The urea I purchase costs $44 for 50 pounds.I have used maybe 10 pounds in over 2 years,so it is a cost that I am ok with.Barren had 5 gallons given to him for free from his local hardware store.


----------



## INDY864 (Feb 23, 2011)

lazersteve said:


> Indy,
> 
> Forget about using urea, learn how to calculate how much nitric is required to dissolve the scrap or gold and use the correct amount of nitric added in small doses. This way you are not buying urea and you are saving nitric acid that would otherwise be consumed by the urea.
> 
> ...


OK YOU TWO,
looks like I've got some work to do. But sounds like fun to me. I'll research the links and jump in. I'll post the results. May be awhile.
Indy


----------



## INDY864 (Feb 23, 2011)

INDY864 said:


> mic said:
> 
> 
> > Barren Realms 007 said:
> ...


BTW , while I'm at it. I have an A/R solution with reclaimed gold in it from watches, rings, junk,etc. I had forgotten about it. it has been stored for 3-5 years. There is still liquid in it. And a heck of a lot of stuff on the bottom. Should I add another solution of A/R (1 PART NITRIC TO 3 PARTS HCL) to redissolve as much as possible then begin the process. It would be a great solution to learn on by using a few ounces for each experiment.


----------



## Anonymous (Feb 23, 2011)

My advice would depend on how saturated,with base metals,the solution is.If it is not too saturated then you could add a little more nitric and let the nitric go to work on the "stuff" at the bottom.
If it is saturated,then decant and start with fresh.Don't forget to test your solution at every step.


----------



## Barren Realms 007 (Feb 23, 2011)

mic said:


> Steve I understand your view on the subject,but when dealing with escrap,its not so easy to just calculate how much nitric it will take,unlike jewelry.And I always use the "small doses" method to keep the excess to an absolute minimum.In fact you are the one that taught me that method a looooong time ago.
> The urea I purchase costs $44 for 50 pounds.I have used maybe 10 pounds in over 2 years,so it is a cost that I am ok with.Barren had 5 gallons given to him for free from his local hardware store.

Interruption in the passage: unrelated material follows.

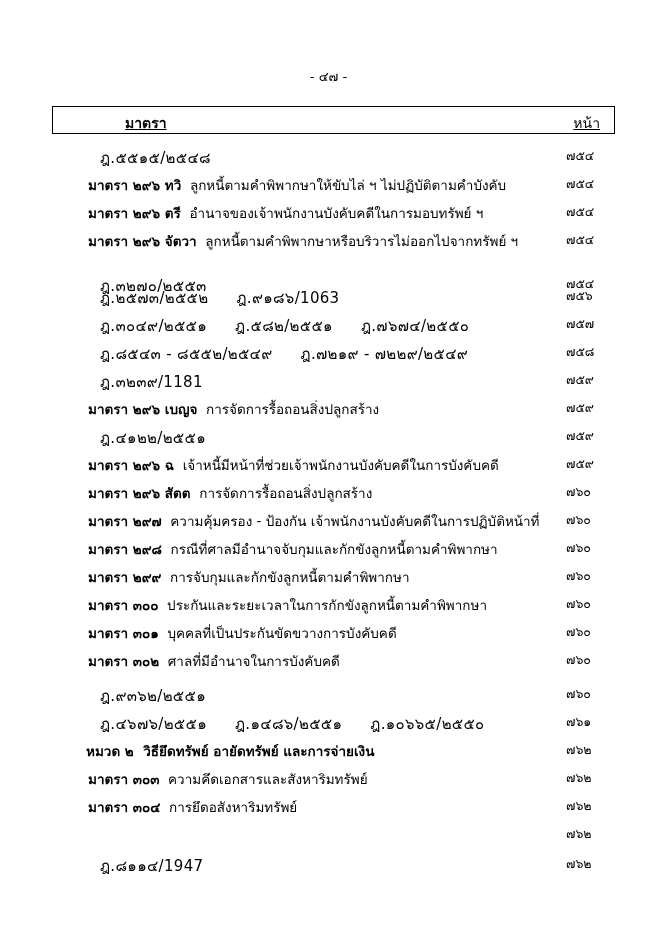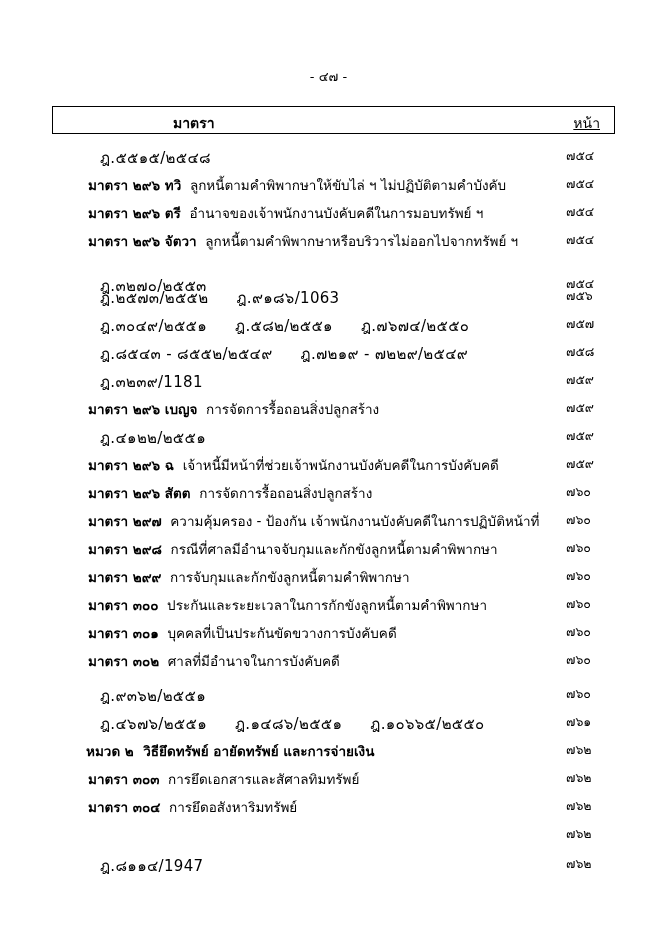"มาตรา" .header-left { margin-left: 48px -> none; text-decoration: none -> underline }
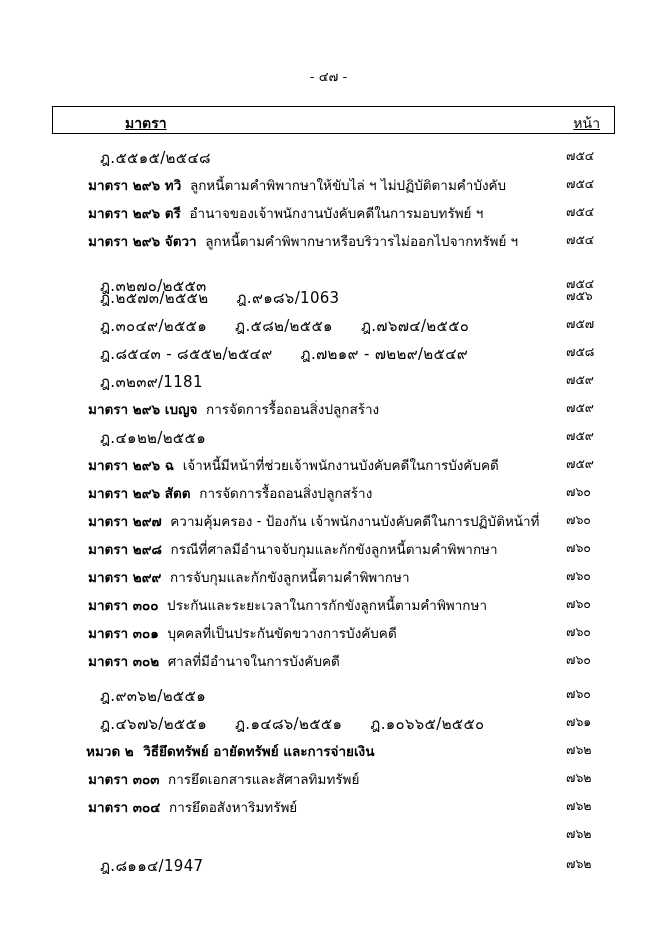"การยึดเอกสารและสัศาลทิมทรัพย์" span { text: การยึดเอกสารและสัศาลทิมทรัพย์ -> ความคึดเอกสารและสังหาริมทรัพย์ }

It was a local farm fertalizer company. I offered to buy it but they told me to just go ahead and get some they didn't care. I went back a couple of weeks ago to get some more but they hadn't recieved any for the spring yet so I went to a different place and met a friend that I hadn't seen in 10 yrs. I got another 5 gals for free and was told to come back any time I wanted and it was free. 8) 

I have found that if you can figure out about how much sodium nitrate to use before it starts to dissolve a large part of your gold then take your chips out and start a 2nd reaction bucket that you can get most of your gold in your 2nd container. Then use your 1st container to start a new batch of chips and follow the procedure. When you think your first bucket is saturated with base metals you can add some HCL and heat up the solution and let any gold settle or if the solution test positive drop your gold after filtering the iced down solution.


----------



## lazersteve (Feb 24, 2011)

mic said:


> Steve I understand your view on the subject,but when dealing with escrap,its not so easy to just calculate how much nitric it will take,unlike jewelry.And I always use the "small doses" method to keep the excess to an absolute minimum.In fact you are the one that taught me that method a looooong time ago.
> The urea I purchase costs $44 for 50 pounds.I have used maybe 10 pounds in over 2 years,so it is a cost that I am ok with.Barren had 5 gallons given to him for free from his local hardware store.



The bulk of the scrap I process is e-scrap. When properly administered the 'small doses' trick works to get your scrap dissolved with out any appreciable excess nitric acid. There is no need to calculate the required amount of acid. That said, it doesn't hurt to keep track of how much nitric/nitrates you use for the various types of scrap you dissolve for future reference. Good lab notes are a must.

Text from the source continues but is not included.